**THE PROBLEM:** The listing below must be repeated word for word, with its images excluded.

**PROVIDED RECORDS:**
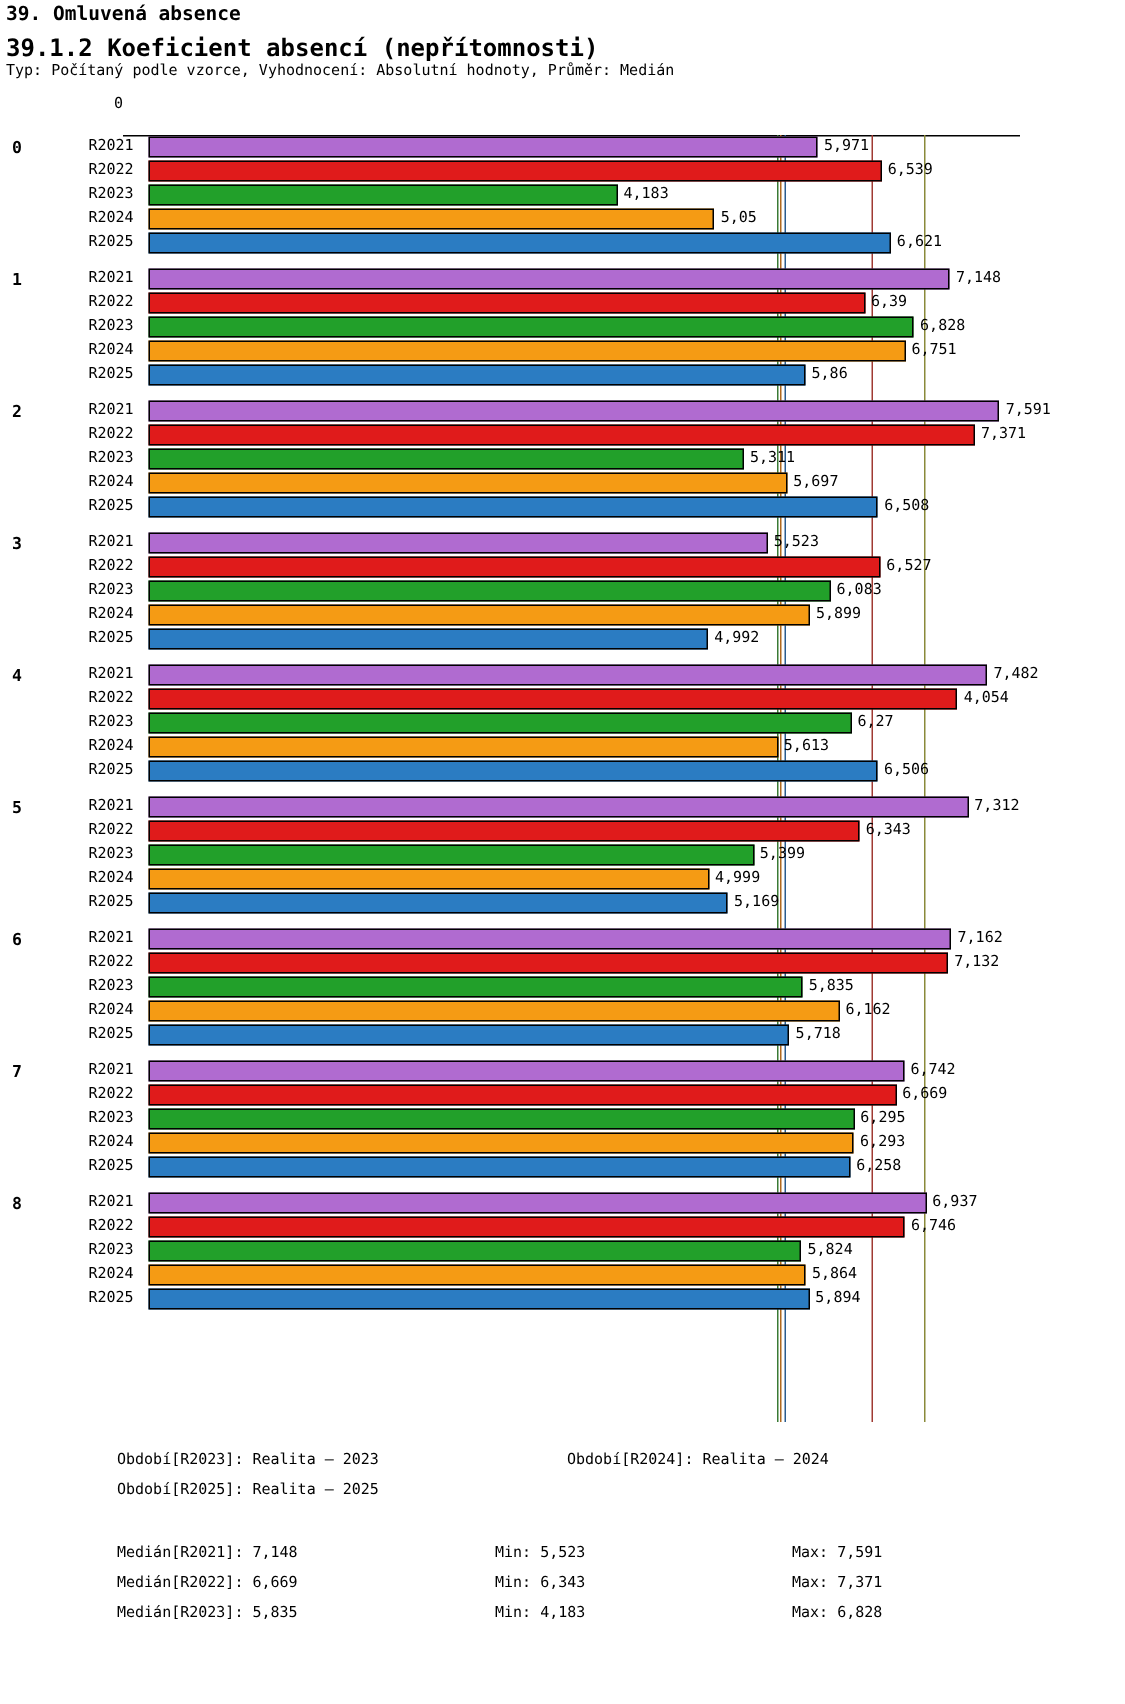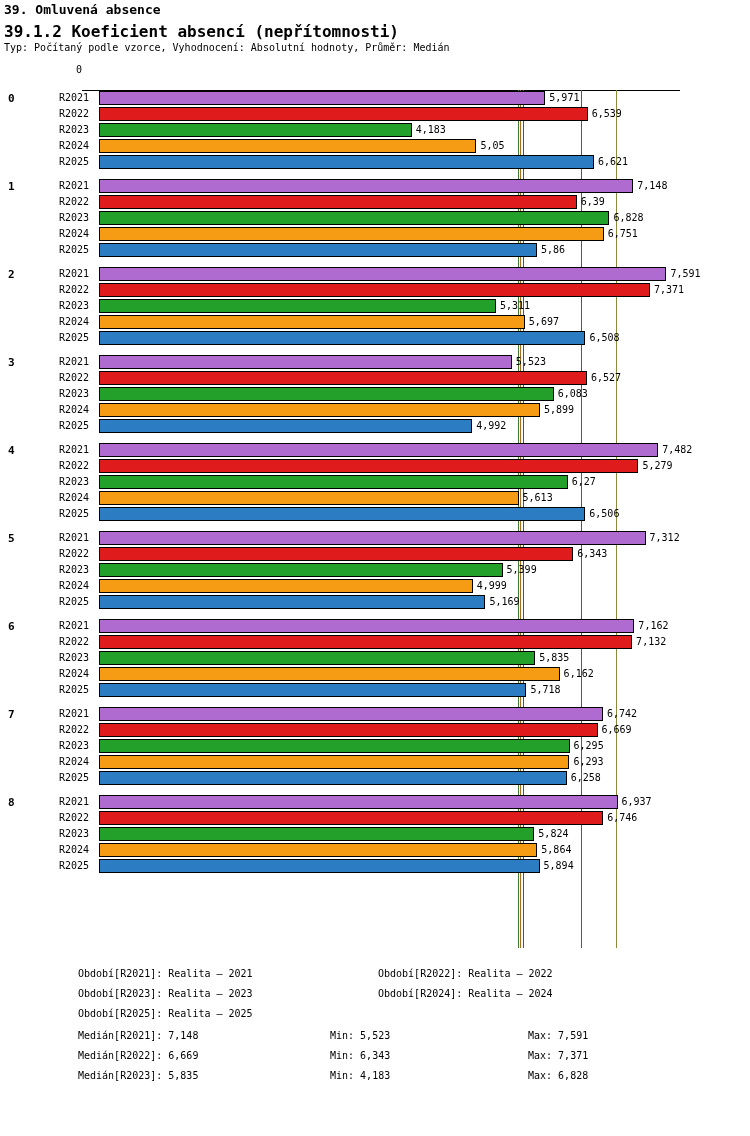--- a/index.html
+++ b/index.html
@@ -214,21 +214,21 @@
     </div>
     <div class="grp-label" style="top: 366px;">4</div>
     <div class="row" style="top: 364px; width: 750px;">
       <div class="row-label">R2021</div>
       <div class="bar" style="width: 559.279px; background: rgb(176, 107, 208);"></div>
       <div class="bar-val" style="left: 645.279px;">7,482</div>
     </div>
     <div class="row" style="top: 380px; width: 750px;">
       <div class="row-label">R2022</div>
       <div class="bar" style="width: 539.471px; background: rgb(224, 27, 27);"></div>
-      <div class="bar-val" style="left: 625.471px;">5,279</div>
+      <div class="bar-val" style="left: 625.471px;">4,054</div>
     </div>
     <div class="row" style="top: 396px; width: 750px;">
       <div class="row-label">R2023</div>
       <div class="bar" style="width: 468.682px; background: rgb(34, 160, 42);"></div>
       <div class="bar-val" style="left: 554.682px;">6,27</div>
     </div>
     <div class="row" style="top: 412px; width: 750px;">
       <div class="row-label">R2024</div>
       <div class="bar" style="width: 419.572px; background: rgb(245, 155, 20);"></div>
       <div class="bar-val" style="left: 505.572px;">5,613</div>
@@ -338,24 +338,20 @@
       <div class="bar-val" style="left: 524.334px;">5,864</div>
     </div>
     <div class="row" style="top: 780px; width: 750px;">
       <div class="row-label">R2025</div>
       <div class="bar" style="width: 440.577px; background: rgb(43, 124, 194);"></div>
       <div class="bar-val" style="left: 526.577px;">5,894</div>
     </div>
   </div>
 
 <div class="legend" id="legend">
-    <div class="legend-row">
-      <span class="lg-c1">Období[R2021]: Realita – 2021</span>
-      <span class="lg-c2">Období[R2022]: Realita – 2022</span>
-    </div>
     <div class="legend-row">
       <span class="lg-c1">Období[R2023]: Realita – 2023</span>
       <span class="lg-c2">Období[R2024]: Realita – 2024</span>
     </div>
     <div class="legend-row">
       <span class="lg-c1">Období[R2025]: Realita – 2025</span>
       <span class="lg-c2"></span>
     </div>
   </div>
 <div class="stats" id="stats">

**RESPONSE TO THE TASK:**
--- a/index.html
+++ b/index.html
@@ -214,21 +214,21 @@
     </div>
     <div class="grp-label" style="top: 366px;">4</div>
     <div class="row" style="top: 364px; width: 750px;">
       <div class="row-label">R2021</div>
       <div class="bar" style="width: 559.279px; background: rgb(176, 107, 208);"></div>
       <div class="bar-val" style="left: 645.279px;">7,482</div>
     </div>
     <div class="row" style="top: 380px; width: 750px;">
       <div class="row-label">R2022</div>
       <div class="bar" style="width: 539.471px; background: rgb(224, 27, 27);"></div>
-      <div class="bar-val" style="left: 625.471px;">5,279</div>
+      <div class="bar-val" style="left: 625.471px;">4,054</div>
     </div>
     <div class="row" style="top: 396px; width: 750px;">
       <div class="row-label">R2023</div>
       <div class="bar" style="width: 468.682px; background: rgb(34, 160, 42);"></div>
       <div class="bar-val" style="left: 554.682px;">6,27</div>
     </div>
     <div class="row" style="top: 412px; width: 750px;">
       <div class="row-label">R2024</div>
       <div class="bar" style="width: 419.572px; background: rgb(245, 155, 20);"></div>
       <div class="bar-val" style="left: 505.572px;">5,613</div>
@@ -338,24 +338,20 @@
       <div class="bar-val" style="left: 524.334px;">5,864</div>
     </div>
     <div class="row" style="top: 780px; width: 750px;">
       <div class="row-label">R2025</div>
       <div class="bar" style="width: 440.577px; background: rgb(43, 124, 194);"></div>
       <div class="bar-val" style="left: 526.577px;">5,894</div>
     </div>
   </div>
 
 <div class="legend" id="legend">
-    <div class="legend-row">
-      <span class="lg-c1">Období[R2021]: Realita – 2021</span>
-      <span class="lg-c2">Období[R2022]: Realita – 2022</span>
-    </div>
     <div class="legend-row">
       <span class="lg-c1">Období[R2023]: Realita – 2023</span>
       <span class="lg-c2">Období[R2024]: Realita – 2024</span>
     </div>
     <div class="legend-row">
       <span class="lg-c1">Období[R2025]: Realita – 2025</span>
       <span class="lg-c2"></span>
     </div>
   </div>
 <div class="stats" id="stats">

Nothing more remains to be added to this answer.